▸ YOUR OBJECTIVE:
Look through the entries below and return all lines including the word "left".

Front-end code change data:
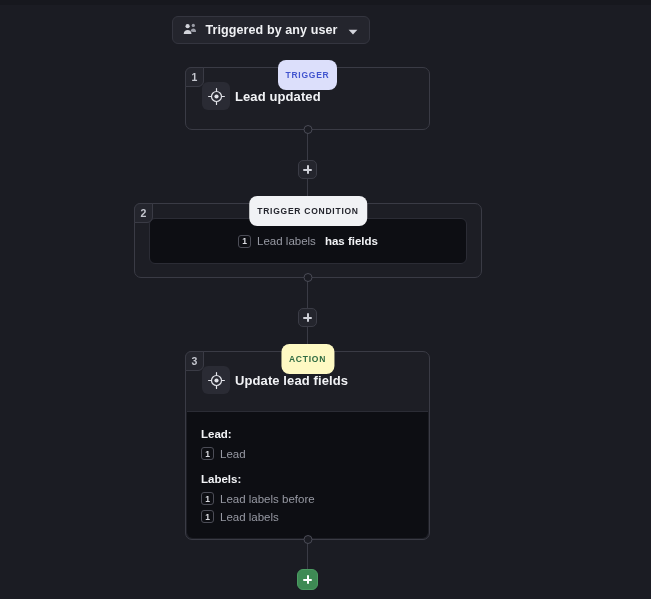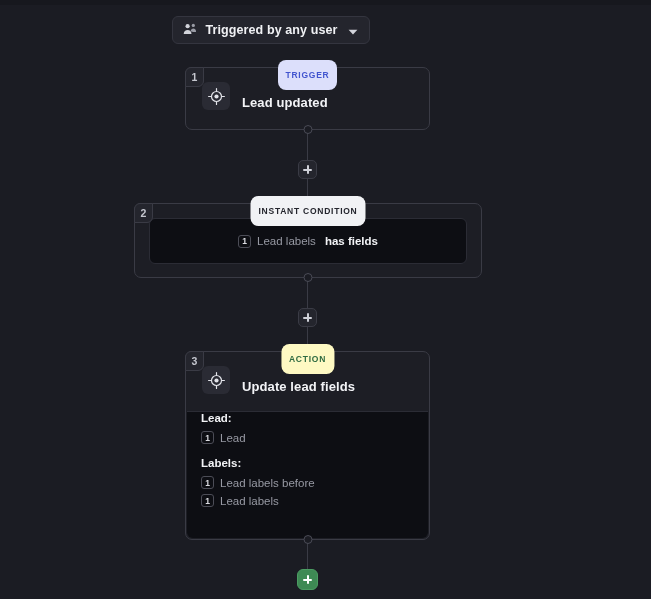--- a/index.html
+++ b/index.html
@@ -162,8 +162,8 @@
   
   .node-head {
     display: flex;
-    align-items: flex-end;
-    gap: 12px;
+    align-items: center;
+    gap: 5px;
     padding: 14px 16px;
   }
   .node-icon {

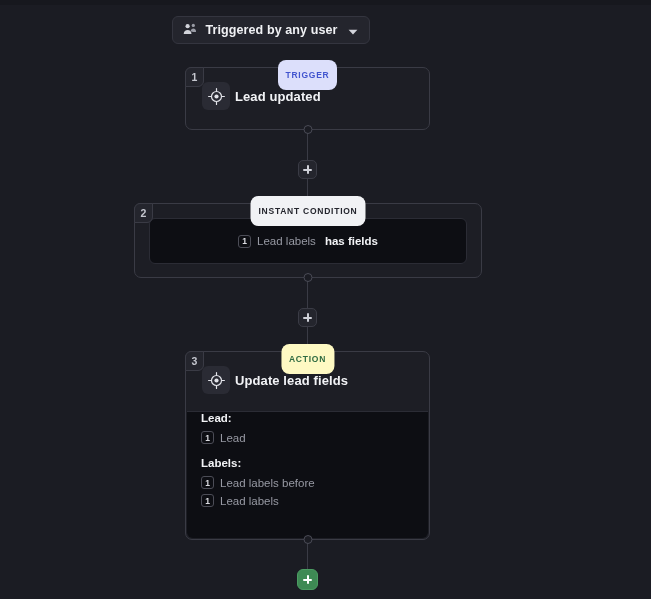--- a/index.html
+++ b/index.html
@@ -306,7 +306,7 @@
 
   <div class="node" style="left:134px; top:203px; width:348px; height:75px;">
     <div class="node-num">2</div>
-    <div class="badge condition">INSTANT CONDITION</div>
+    <div class="badge condition">TRIGGER CONDITION</div>
     <div class="inner-panel cond-panel">
       <div class="cond-row">
         <span class="chip">1</span>

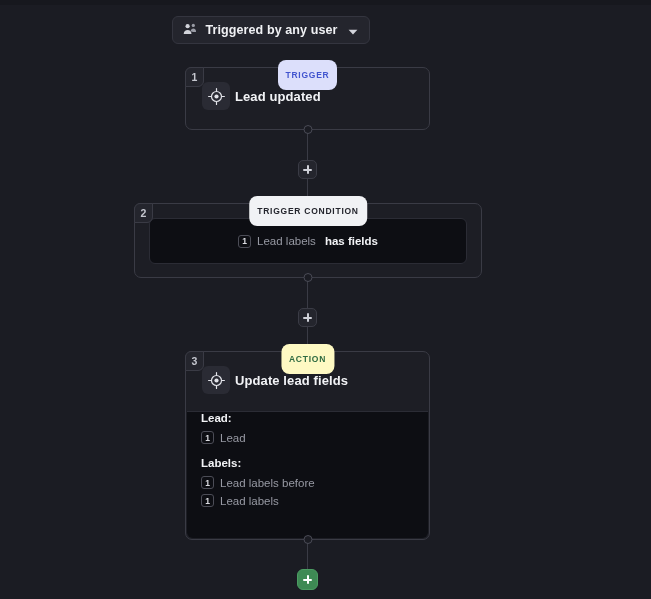--- a/index.html
+++ b/index.html
@@ -228,7 +228,7 @@
     background: #0d0e13;
     border-top: 1px solid #2b2c35;
     border-radius: 0 0 6px 6px;
-    padding: 0 14px 14px 14px;
+    padding: 16px 14px 14px 14px;
   }
   .field-label {
     font-size: 11.5px;

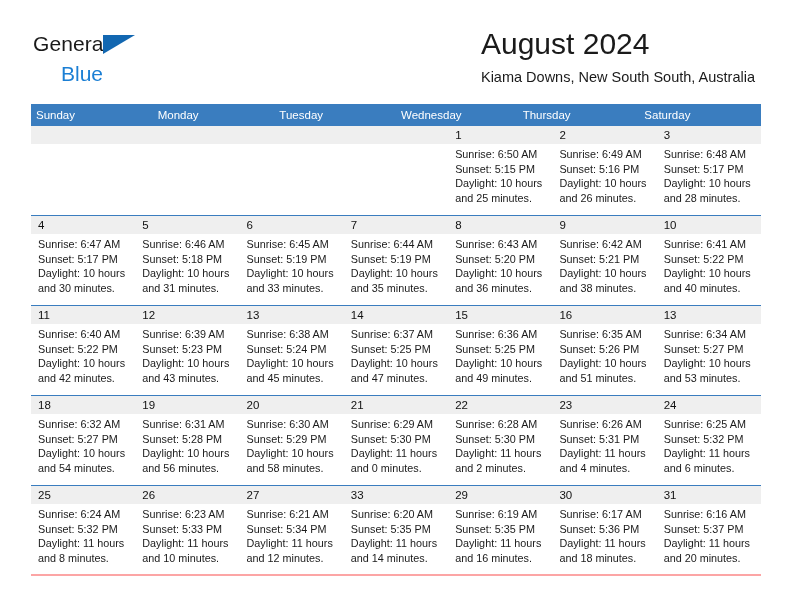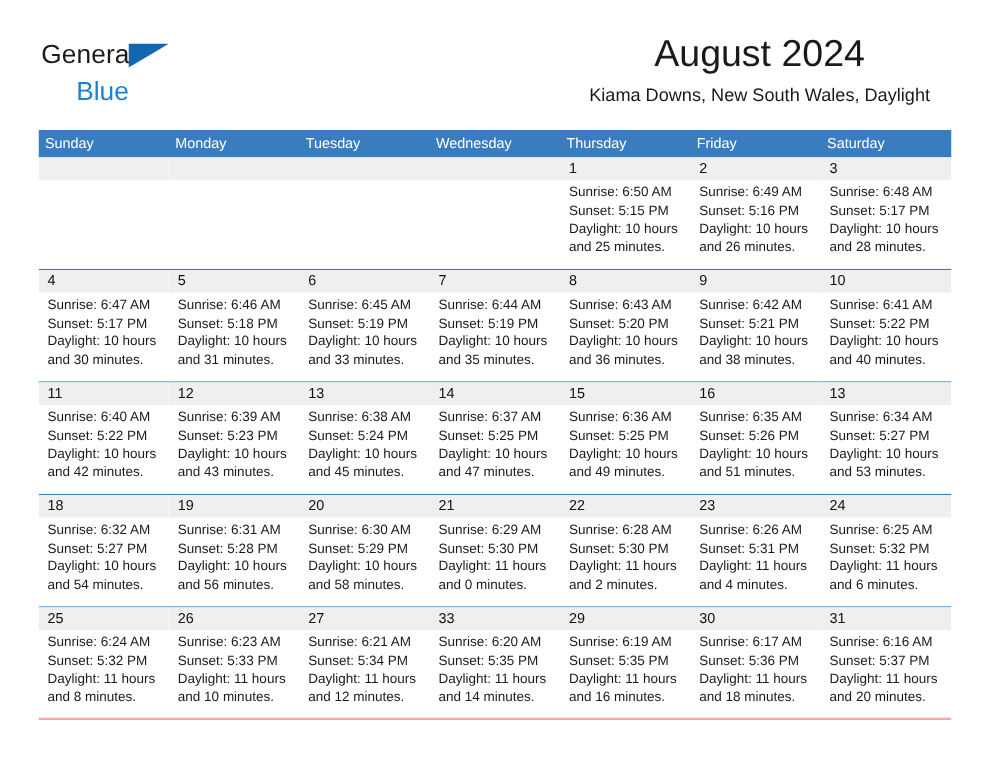--- a/index.html
+++ b/index.html
@@ -66,9 +66,9 @@
 
   .title-block {
     position: absolute;
-    right: 48px;
+    right: 37px;
     top: 26px;
-    text-align: center;
+    text-align: left;
   }
   .cal-title {
     font-size: 30px;

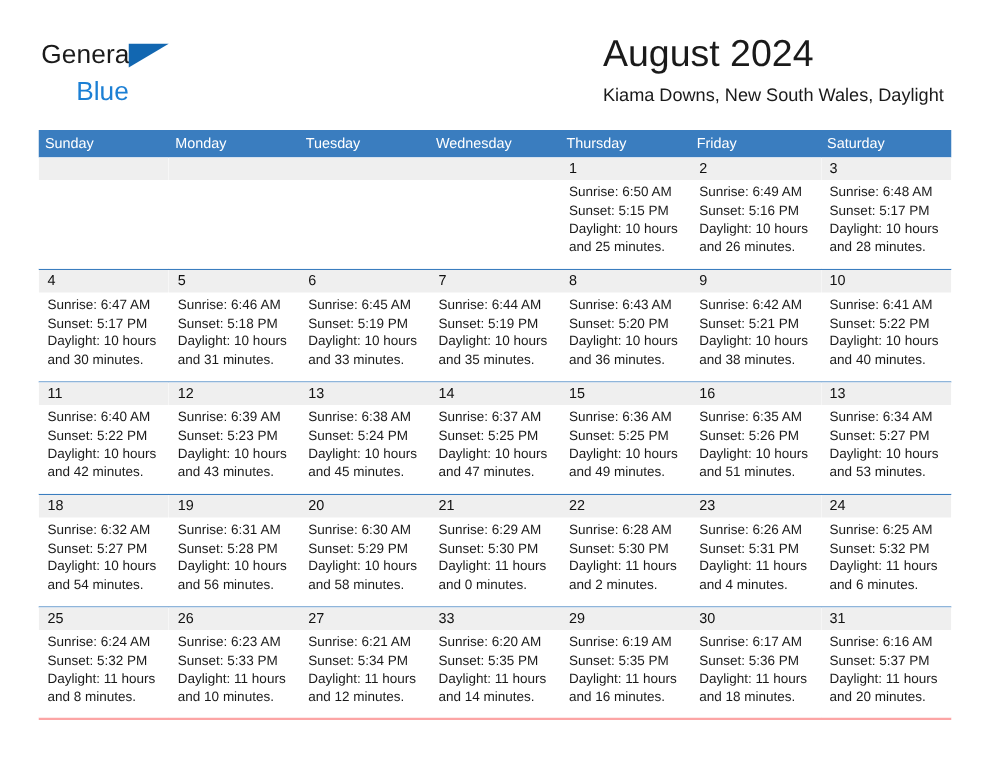--- a/index.html
+++ b/index.html
@@ -159,7 +159,7 @@
 
     <div class="title-block">
       <div class="cal-title">August 2024</div>
-      <div class="cal-subtitle">Kiama Downs, New South Wales, Daylight</div>
+      <div class="cal-subtitle">Kiama Downs, New South South, Australia</div>
     </div>
   </div>
 

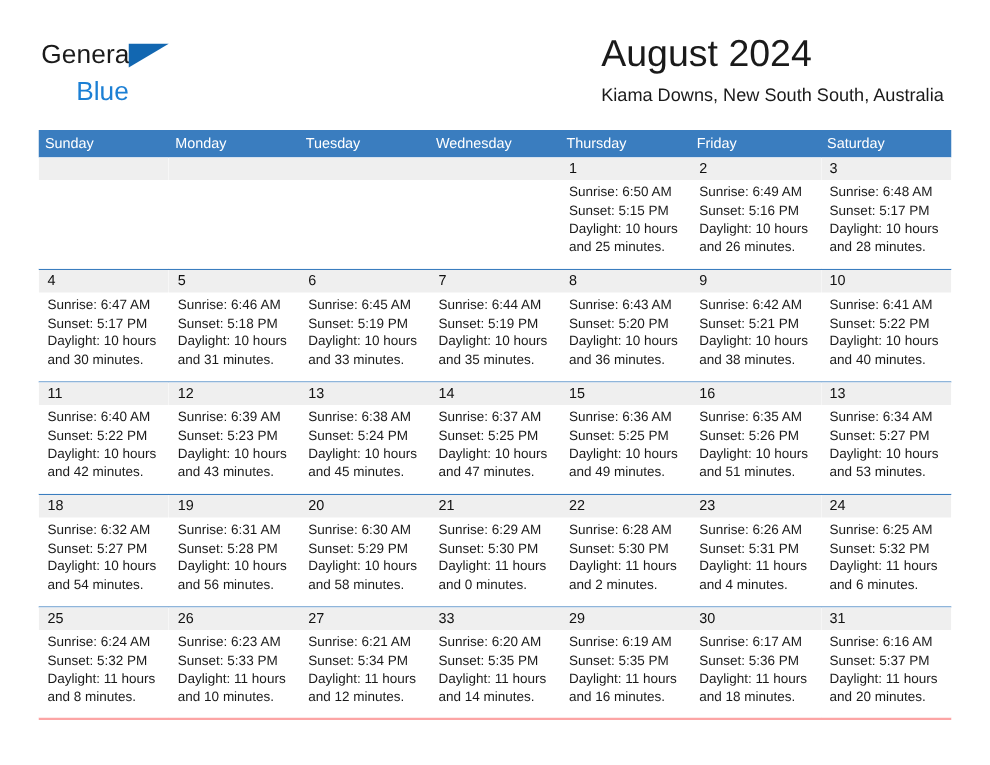--- a/index.html
+++ b/index.html
@@ -170,7 +170,6 @@
         <div class="dow-cell">Tuesday</div>
         <div class="dow-cell">Wednesday</div>
         <div class="dow-cell">Thursday</div>
-        <div class="dow-cell">Friday</div>
         <div class="dow-cell">Saturday</div>
       </div>
     <div id="weeks-container">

▸ TASK ANSWER:
   <div class="node" style="left:134px; top:203px; width:348px; height:75px;">
+    text-align: left;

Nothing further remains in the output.